- Your objective -
Exactly reproduce each entry, leaving out nothing.

- Records for the exercise -
========================

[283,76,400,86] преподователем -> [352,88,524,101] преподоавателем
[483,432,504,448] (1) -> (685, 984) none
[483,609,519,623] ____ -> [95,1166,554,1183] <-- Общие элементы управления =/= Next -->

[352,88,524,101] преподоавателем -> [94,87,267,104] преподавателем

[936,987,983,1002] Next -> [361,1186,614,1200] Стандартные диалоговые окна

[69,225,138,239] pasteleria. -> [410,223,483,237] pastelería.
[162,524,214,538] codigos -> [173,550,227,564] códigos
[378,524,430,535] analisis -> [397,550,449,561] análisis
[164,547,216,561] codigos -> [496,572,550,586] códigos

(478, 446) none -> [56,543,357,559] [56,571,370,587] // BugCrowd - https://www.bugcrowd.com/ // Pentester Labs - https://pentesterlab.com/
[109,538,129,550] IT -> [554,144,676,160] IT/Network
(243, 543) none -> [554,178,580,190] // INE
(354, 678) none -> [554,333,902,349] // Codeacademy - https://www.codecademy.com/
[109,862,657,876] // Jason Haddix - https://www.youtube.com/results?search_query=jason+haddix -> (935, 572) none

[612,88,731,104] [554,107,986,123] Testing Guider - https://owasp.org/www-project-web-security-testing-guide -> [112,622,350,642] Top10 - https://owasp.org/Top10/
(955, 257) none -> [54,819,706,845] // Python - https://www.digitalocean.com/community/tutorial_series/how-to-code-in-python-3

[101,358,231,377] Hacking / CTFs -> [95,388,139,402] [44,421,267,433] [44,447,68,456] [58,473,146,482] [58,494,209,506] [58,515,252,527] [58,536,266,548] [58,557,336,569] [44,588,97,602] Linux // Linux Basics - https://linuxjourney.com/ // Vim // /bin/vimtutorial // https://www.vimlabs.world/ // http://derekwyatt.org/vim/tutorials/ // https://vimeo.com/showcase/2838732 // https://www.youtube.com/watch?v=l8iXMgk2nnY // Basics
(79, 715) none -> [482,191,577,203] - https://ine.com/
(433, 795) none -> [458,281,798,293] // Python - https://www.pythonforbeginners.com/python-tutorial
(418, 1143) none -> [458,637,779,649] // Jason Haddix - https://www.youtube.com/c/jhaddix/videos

========================

- Output below -
[283,76,400,86] преподователем -> [352,88,524,101] преподоавателем
[483,432,504,448] (1) -> (685, 984) none
[483,609,519,623] ____ -> [95,1166,554,1183] <-- Общие элементы управления =/= Next -->

[352,88,524,101] преподоавателем -> [94,87,267,104] преподавателем

[936,987,983,1002] Next -> [361,1186,614,1200] Стандартные диалоговые окна

[69,225,138,239] pasteleria. -> [410,223,483,237] pastelería.
[162,524,214,538] codigos -> [173,550,227,564] códigos
[378,524,430,535] analisis -> [397,550,449,561] análisis
[164,547,216,561] codigos -> [496,572,550,586] códigos

(478, 446) none -> [56,543,357,559] [56,571,370,587] // BugCrowd - https://www.bugcrowd.com/ // Pentester Labs - https://pentesterlab.com/
[109,538,129,550] IT -> [554,144,676,160] IT/Network
(243, 543) none -> [554,178,580,190] // INE
(354, 678) none -> [554,333,902,349] // Codeacademy - https://www.codecademy.com/
[109,862,657,876] // Jason Haddix - https://www.youtube.com/results?search_query=jason+haddix -> (935, 572) none

[612,88,731,104] [554,107,986,123] Testing Guider - https://owasp.org/www-project-web-security-testing-guide -> [112,622,350,642] Top10 - https://owasp.org/Top10/
(955, 257) none -> [54,819,706,845] // Python - https://www.digitalocean.com/community/tutorial_series/how-to-code-in-python-3

[101,358,231,377] Hacking / CTFs -> [95,388,139,402] [44,421,267,433] [44,447,68,456] [58,473,146,482] [58,494,209,506] [58,515,252,527] [58,536,266,548] [58,557,336,569] [44,588,97,602] Linux // Linux Basics - https://linuxjourney.com/ // Vim // /bin/vimtutorial // https://www.vimlabs.world/ // http://derekwyatt.org/vim/tutorials/ // https://vimeo.com/showcase/2838732 // https://www.youtube.com/watch?v=l8iXMgk2nnY // Basics
(79, 715) none -> [482,191,577,203] - https://ine.com/
(433, 795) none -> [458,281,798,293] // Python - https://www.pythonforbeginners.com/python-tutorial
(418, 1143) none -> [458,637,779,649] // Jason Haddix - https://www.youtube.com/c/jhaddix/videos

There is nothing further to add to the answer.